It’s the constant reminders of Brittany that are the worst thing, like even once she’s back in Louisville she can’t escape the little things that sneak up and ambush her when she least expects it. 

Some things are easier to give up, like how she doesn’t even miss Facebook or Twitter anymore, because if she doesn’t go online she doesn’t have to see Brittany’s updates, or her friends’ updates about Brittany which are somehow even worse. 

(She’s glad that Brittany has friends and people around her but god, could Sam just stop checking into every fucking building in Lima and tagging Brittany every time he does it?)

She doesn’t miss Brittany if she doesn’t have to see her. Or her name. Or be reminded of her in any way. 

(Which is just— 

It’s kind of like asking her not to breathe, and sometimes she feels like she can’t catch her breath and there’s Brittany again, or a jacket she borrowed during the summer, or the blanket that used to live on Santana’s bed at home, which means it used to live wrapped around Brittany often enough and then— 

Well, she hasn’t learnt how not to breathe, yet.)

She’s made it through three weeks now, and even if she thought she was gonna die for almost all of it she’s still here. And she hasn’t been ambushed by any sweaters lately, so the day’s going pretty well, or at least as well as it can when she can’t pull out her phone to text Brittany all the stupid things that happen to her during cheer practice. 

Sue actually prepared her pretty well for this, so she doesn’t have to call home to complain like so many of the other girls do.
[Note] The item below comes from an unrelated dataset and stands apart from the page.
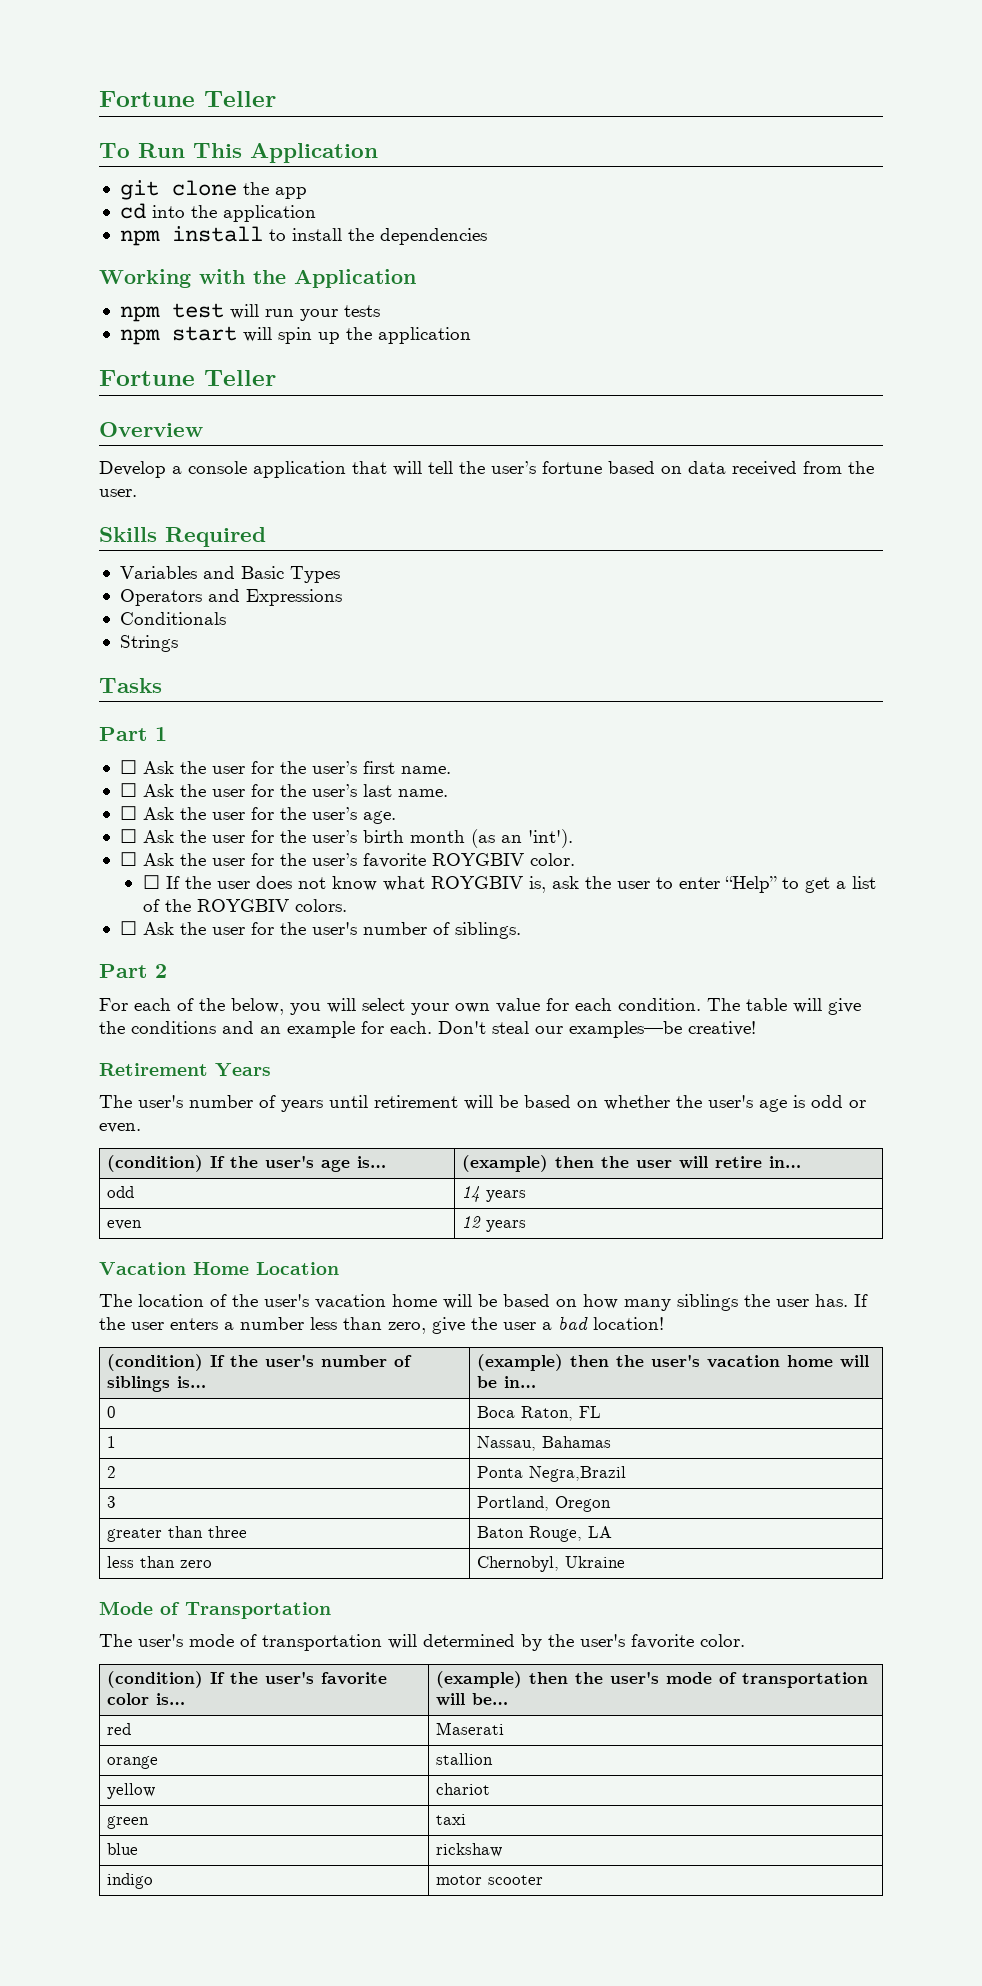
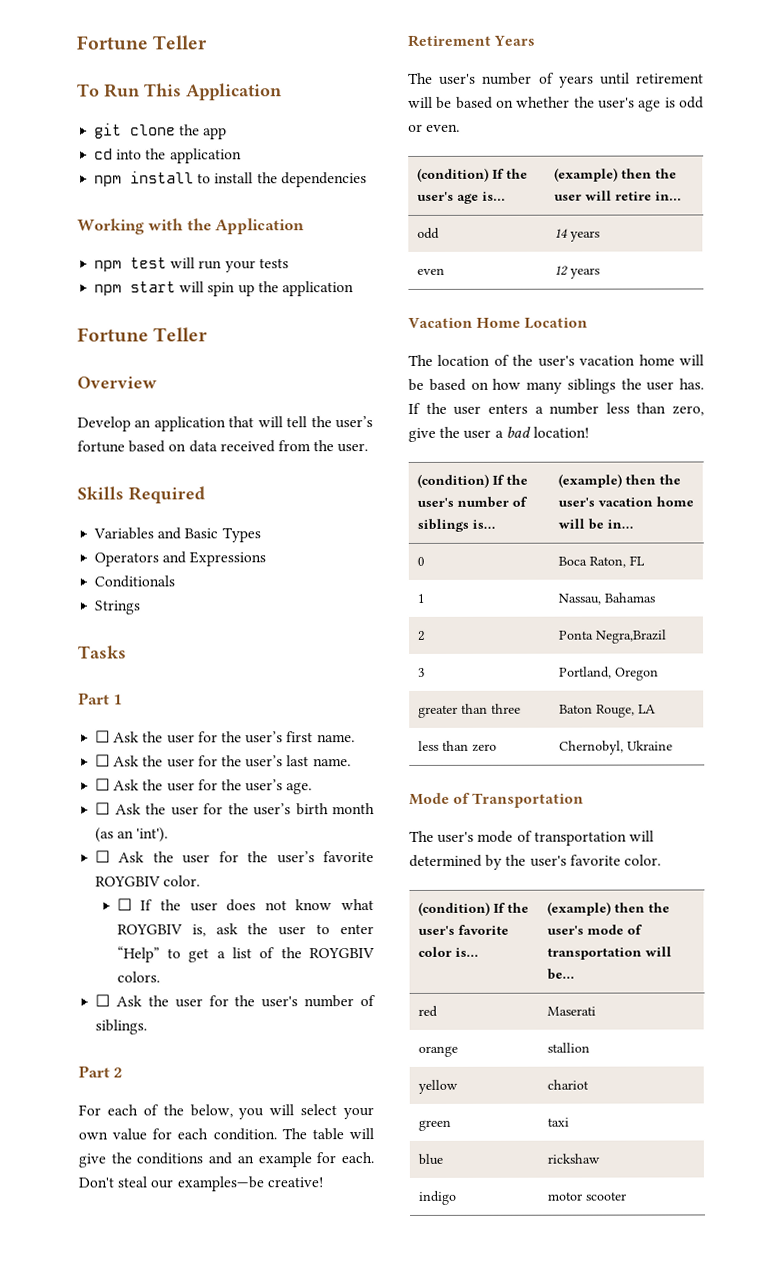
[172,461,247,474] a console -> [134,419,152,428] an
She hears them talking to their boyfriends in the locker room, their voices drifting from two rows over as she rolls her eyes and gets dressed quickly, staring at nothing in particular.

Which is why Kerry has to wave her hand in front of her face three times to get her to pay attention.

“Earth to Santana,” and honestly who says that, but she just looks up and asks her what she wants.

“I saw Sara earlier and she gave me the tickets to the halloween masquerade party,” she waves them in Santana’s face, faster than she can follow. “You wanted two, right?”

Right, because Brittany was gonna come visit for the weekend so they could go together. 

“Um,” Santana says, and wonders how her face looks right now, just from the way Kerry is getting sort of concerned. “Just one, actually.”

“I thought your girlfriend was coming?” Kerry says, and this right here is why Santana only told her roommate and a couple of other people on the squad about what happened. It’s bad enough being known as the lesbian cheerleader from Lima, without being known as the girl with the relationship that fell apart six weeks into college.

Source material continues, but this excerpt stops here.